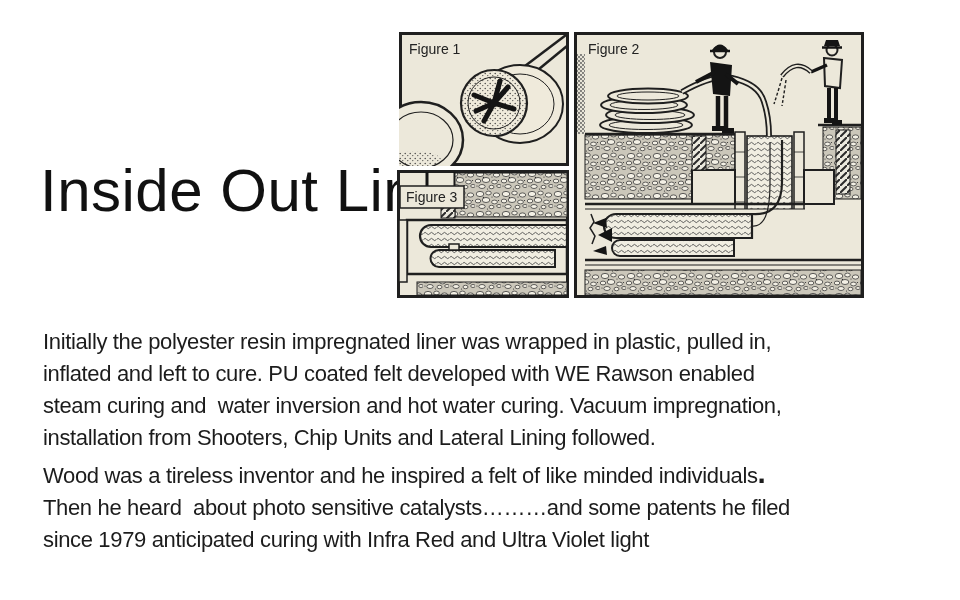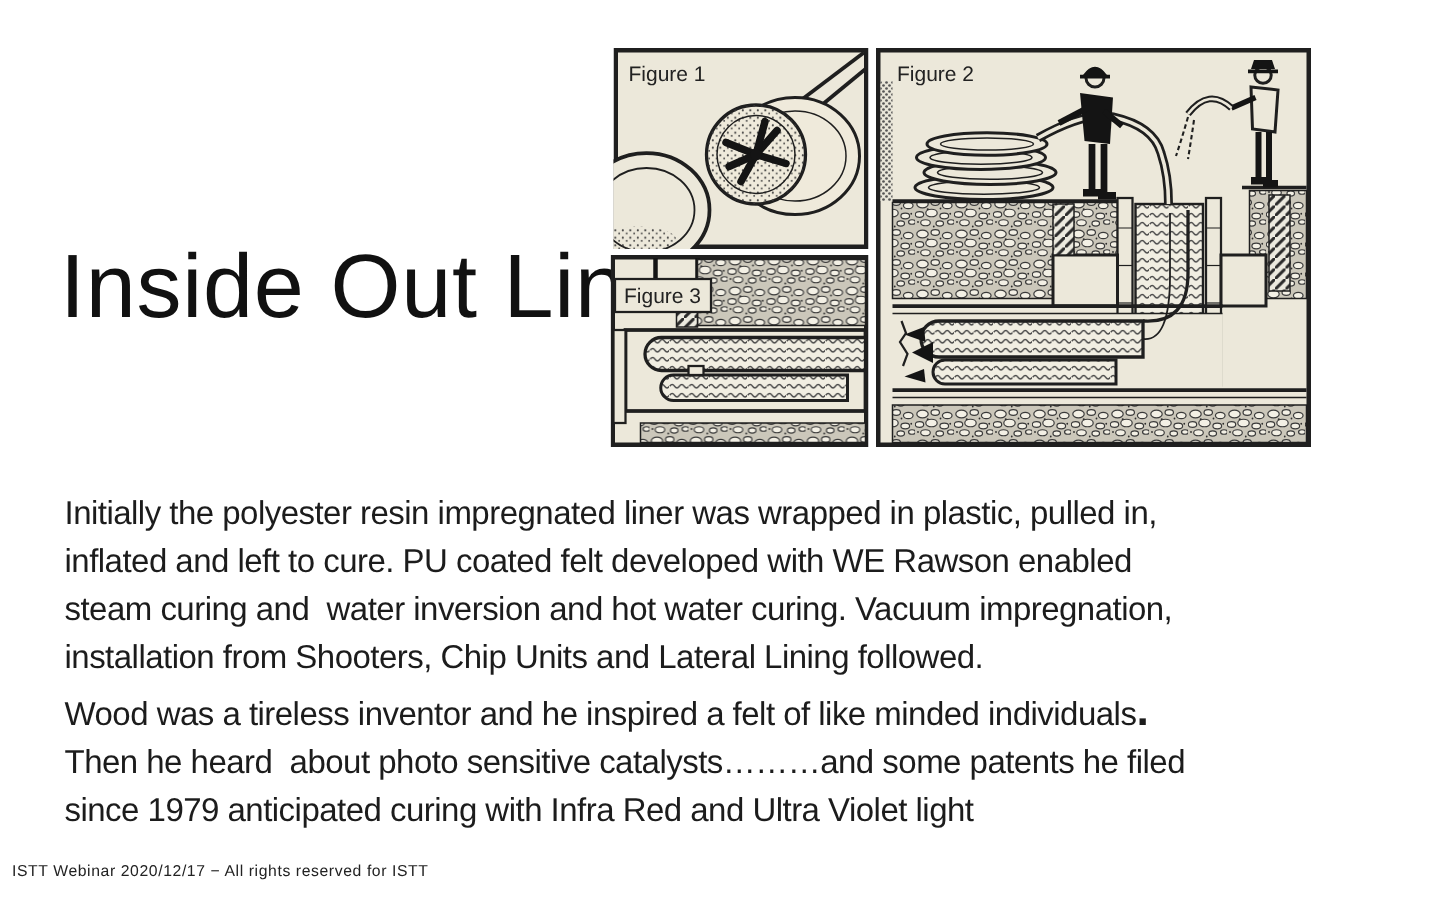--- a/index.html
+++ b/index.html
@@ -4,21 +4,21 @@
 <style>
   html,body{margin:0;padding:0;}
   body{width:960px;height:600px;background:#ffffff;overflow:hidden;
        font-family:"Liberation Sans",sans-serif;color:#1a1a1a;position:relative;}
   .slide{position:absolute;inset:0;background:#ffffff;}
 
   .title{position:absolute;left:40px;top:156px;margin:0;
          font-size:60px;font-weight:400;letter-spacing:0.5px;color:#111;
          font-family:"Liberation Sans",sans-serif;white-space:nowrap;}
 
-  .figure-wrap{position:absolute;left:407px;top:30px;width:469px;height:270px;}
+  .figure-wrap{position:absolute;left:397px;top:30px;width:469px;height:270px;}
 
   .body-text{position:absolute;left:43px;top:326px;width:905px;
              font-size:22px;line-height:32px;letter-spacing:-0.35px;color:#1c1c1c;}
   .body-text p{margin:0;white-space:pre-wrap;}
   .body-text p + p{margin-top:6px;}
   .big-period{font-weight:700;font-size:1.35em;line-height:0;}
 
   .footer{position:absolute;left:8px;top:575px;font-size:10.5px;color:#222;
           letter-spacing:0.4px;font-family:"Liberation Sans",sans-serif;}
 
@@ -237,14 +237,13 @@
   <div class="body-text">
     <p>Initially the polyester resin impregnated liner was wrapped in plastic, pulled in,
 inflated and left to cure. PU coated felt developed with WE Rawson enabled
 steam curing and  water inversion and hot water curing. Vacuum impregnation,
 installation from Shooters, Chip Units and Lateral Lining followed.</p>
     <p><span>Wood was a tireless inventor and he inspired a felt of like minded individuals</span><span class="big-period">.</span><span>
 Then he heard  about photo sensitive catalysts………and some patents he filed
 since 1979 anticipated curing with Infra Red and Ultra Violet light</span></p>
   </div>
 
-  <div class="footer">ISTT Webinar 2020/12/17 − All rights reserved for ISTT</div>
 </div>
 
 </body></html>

==========

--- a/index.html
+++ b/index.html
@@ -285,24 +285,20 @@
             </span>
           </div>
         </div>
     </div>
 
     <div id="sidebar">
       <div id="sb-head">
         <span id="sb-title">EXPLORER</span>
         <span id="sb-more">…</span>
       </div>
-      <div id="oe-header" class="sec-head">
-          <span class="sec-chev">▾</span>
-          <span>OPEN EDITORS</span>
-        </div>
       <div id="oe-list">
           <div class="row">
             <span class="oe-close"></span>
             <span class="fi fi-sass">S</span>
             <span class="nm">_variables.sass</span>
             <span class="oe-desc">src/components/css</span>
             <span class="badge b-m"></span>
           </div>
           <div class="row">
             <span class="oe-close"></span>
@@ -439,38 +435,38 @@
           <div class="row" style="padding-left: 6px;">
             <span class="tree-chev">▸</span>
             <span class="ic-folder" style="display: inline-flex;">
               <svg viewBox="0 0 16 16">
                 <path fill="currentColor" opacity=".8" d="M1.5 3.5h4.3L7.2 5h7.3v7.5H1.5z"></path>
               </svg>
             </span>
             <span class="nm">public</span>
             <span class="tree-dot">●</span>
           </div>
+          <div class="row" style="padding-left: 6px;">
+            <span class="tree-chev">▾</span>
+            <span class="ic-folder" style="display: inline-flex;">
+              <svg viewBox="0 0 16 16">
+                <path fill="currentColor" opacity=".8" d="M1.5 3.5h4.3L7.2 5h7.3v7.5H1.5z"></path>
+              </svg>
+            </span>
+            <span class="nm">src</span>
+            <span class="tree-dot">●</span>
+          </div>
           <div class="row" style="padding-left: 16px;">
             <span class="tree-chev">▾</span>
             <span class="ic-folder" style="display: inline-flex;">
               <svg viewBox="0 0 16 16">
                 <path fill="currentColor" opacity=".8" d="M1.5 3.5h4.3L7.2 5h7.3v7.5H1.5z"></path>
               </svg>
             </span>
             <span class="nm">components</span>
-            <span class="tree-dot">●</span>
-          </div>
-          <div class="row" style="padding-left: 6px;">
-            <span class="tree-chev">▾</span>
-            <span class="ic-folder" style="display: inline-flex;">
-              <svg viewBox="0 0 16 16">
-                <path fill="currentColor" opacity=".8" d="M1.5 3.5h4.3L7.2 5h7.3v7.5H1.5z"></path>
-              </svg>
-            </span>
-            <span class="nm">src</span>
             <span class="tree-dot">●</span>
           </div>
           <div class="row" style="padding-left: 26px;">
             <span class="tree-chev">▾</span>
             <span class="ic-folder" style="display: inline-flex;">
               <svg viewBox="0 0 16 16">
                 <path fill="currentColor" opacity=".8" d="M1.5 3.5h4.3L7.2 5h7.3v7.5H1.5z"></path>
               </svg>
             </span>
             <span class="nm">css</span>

==========

Copy each line of the listing that contains the string "text".

   .body-text{position:absolute;left:43px;top:326px;width:905px;
   .body-text p{margin:0;white-space:pre-wrap;}
   .body-text p + p{margin-top:6px;}
   <div class="body-text">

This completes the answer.